Leading vertically integrated multi-state cannabis operator Ayr Wellness has shared an announcement to remind shareholders to take immediate action regarding the exercise of warrants. The right to convert the company’s share purchase warrants into Ayr shares will expire on September 30, which means there is little time to take action on the matter. As an extra reminder, the company reports that the warrants must be withdrawn from Clearing and Depository Services Inc. to allow for cash or non-cash incentive exercises before the expiration date arrives.
Late last month, Ayr had shared the full details of the process for converting the warrants; however, the information was reiterated earlier this week. In the event that the warrants are not converted by September 30, they will expire worthless to the warrant holder. Ayr does not want this to happen, so is calling for this action to be taken as soon as possible, especially since the process of retiring CDS warrants and converting them into Ayr shares can take several business days.
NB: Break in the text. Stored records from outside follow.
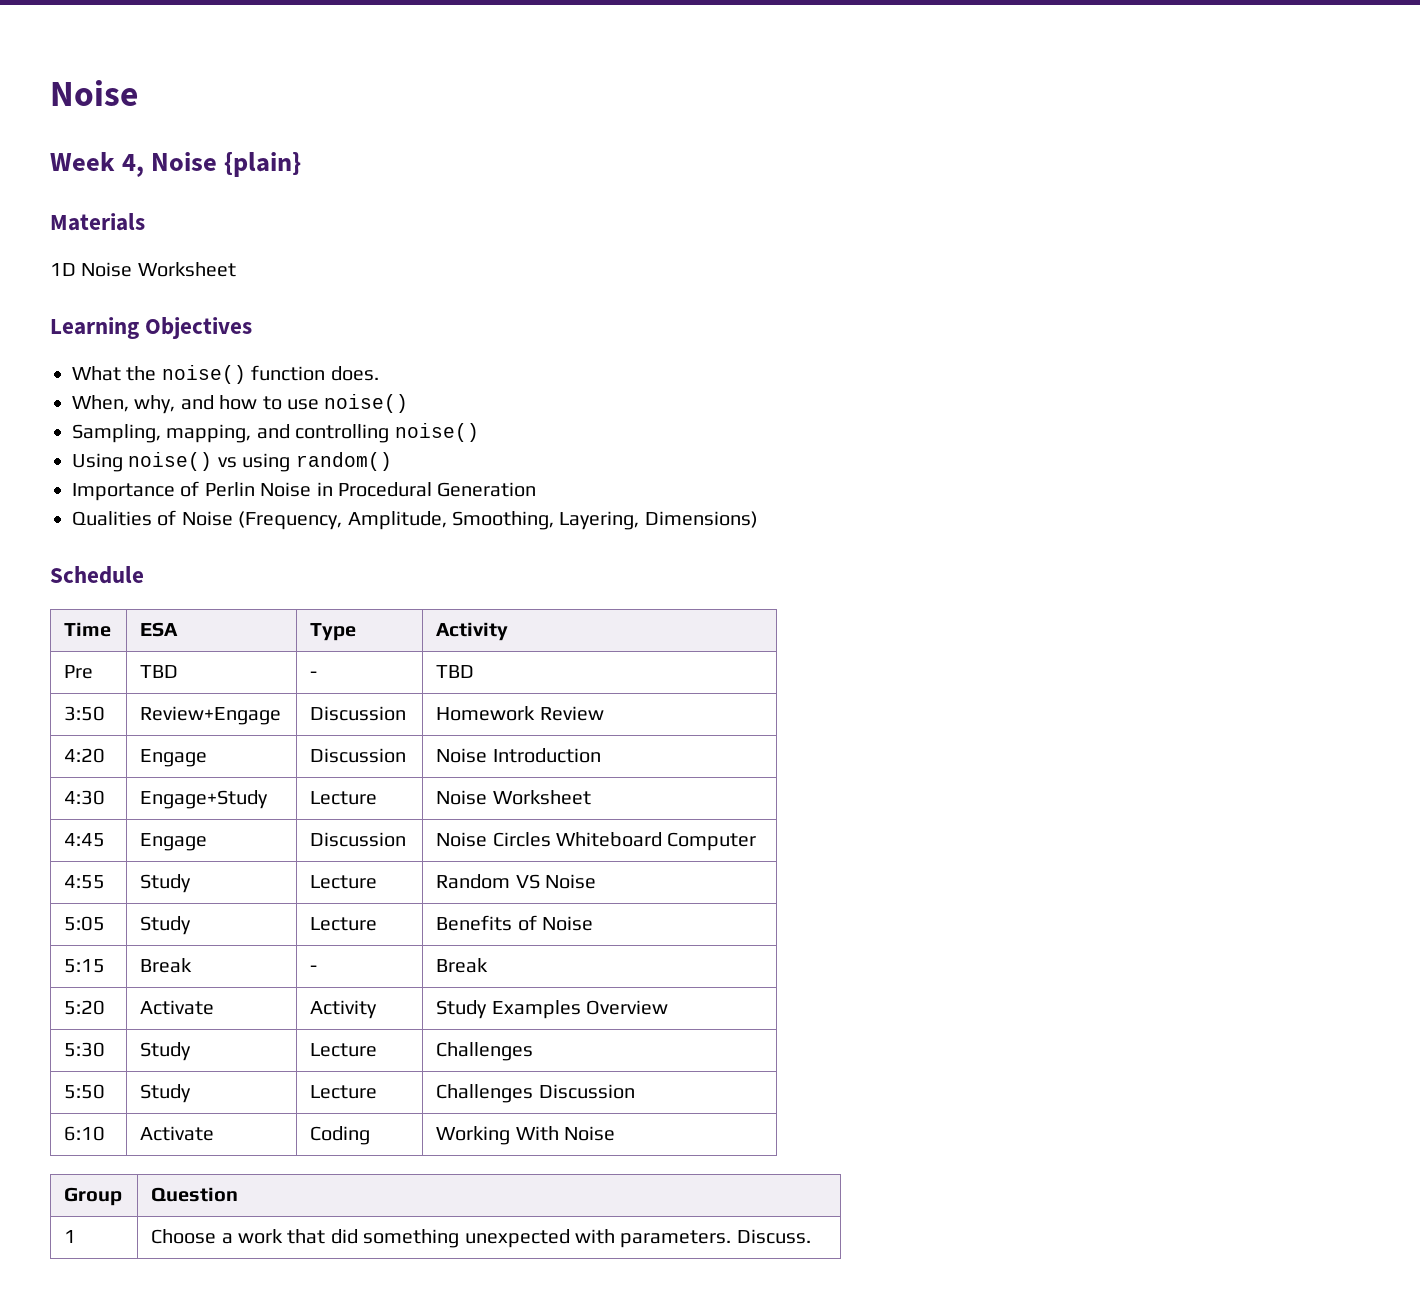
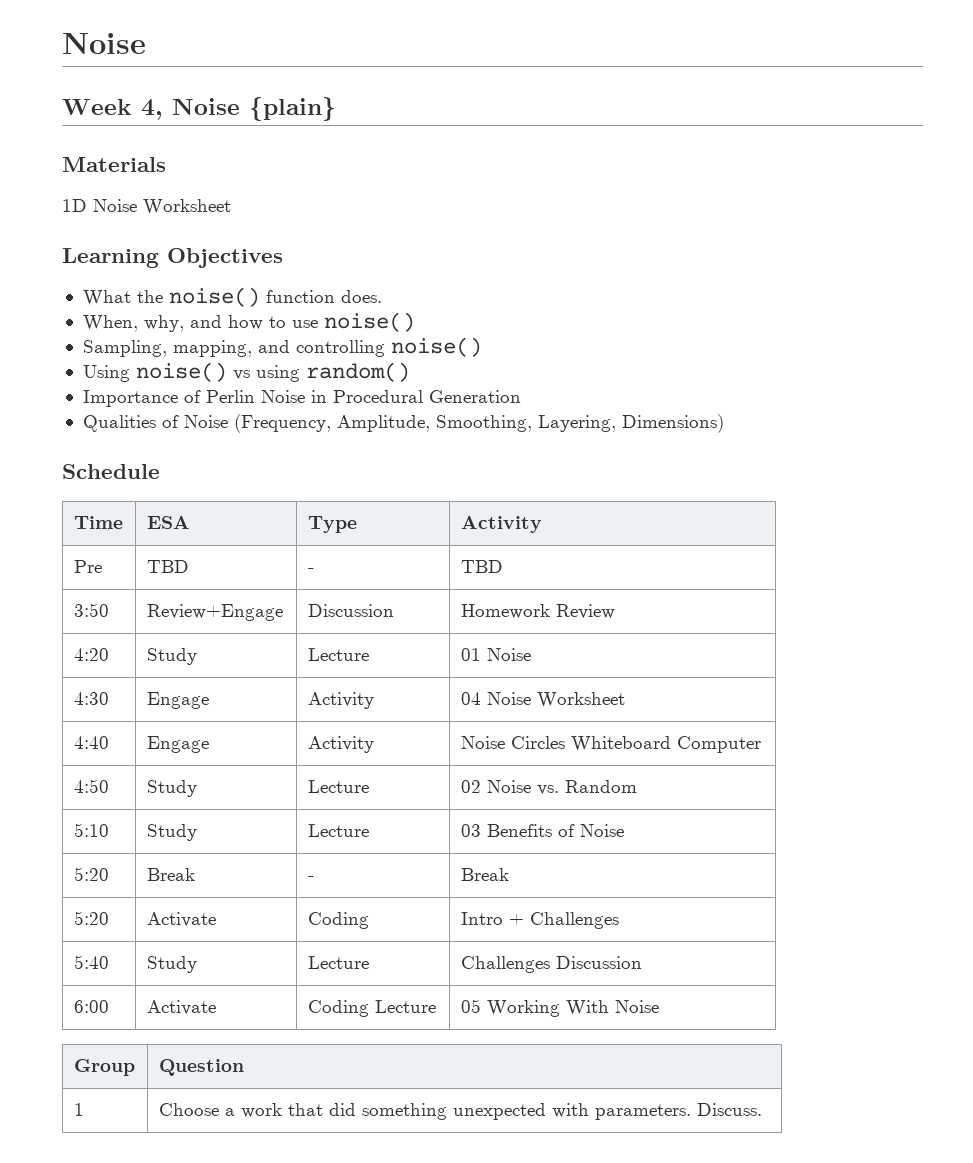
- 4:20 | Engage | Discussion | Noise Introduction
+ 4:20 | Study | Lecture | 01 Noise
- 4:30 | Engage+Study | Lecture | Noise Worksheet
- 4:45 | Engage | Discussion | Noise Circles Whiteboard Computer
+ 4:30 | Engage | Activity | 04 Noise Worksheet
+ 4:40 | Engage | Activity | Noise Circles Whiteboard Computer
- 4:55 | Study | Lecture | Random VS Noise
- 5:05 | Study | Lecture | Benefits of Noise
+ 4:50 | Study | Lecture | 02 Noise vs. Random
+ 5:10 | Study | Lecture | 03 Benefits of Noise
- 5:15 | Break | - | Break
+ 5:20 | Break | - | Break
- 5:20 | Activate | Activity | Study Examples Overview
- 5:30 | Study | Lecture | Challenges
+ 5:20 | Activate | Coding | Intro + Challenges
- 5:50 | Study | Lecture | Challenges Discussion
+ 5:40 | Study | Lecture | Challenges Discussion
- 6:10 | Activate | Coding | Working With Noise
+ 6:00 | Activate | Coding Lecture | 05 Working With Noise

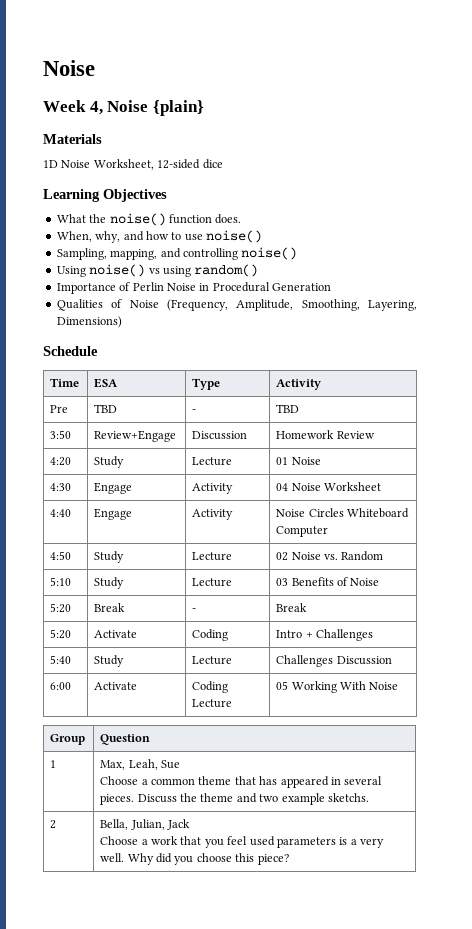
- 1D Noise Worksheet
+ 1D Noise Worksheet, 12-sided dice
- 1 | Choose a work that did something unexpected with parameters. Discuss.
+ 1 | Max, Leah, Sue
+ Choose a common theme that has appeared in several pieces. Discuss the theme and two example sketchs.
+ 2 | Bella, Julian, Jack
+ Choose a work that you feel used parameters is a very well. Why did you choose this piece?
The Canadian Securities Exchange yesterday made it clear in a bulletin that all trades made from September 24 to 29 will be for cash settlement on the same day. For trades during that same period, there may not be enough time to allow the warrants to be removed from the CDS to allow for cashless or cash incentive exercises before the expiration date arrives. In addition, warrants purchased during the same period will remain eligible for regular exercise at the exercise price; however, exercise instructions and payment must be submitted before the end of the day on September 29. Finally, it was noted that trading will end at noon on September 29 and will remain halted until delisted at the close of the market on September 30.
Ayr reminds shareholders that September 30 is a national holiday, so cash exercises must be made the day before at the latest. If not exercised before the expiration date, the warrants will expire worthless.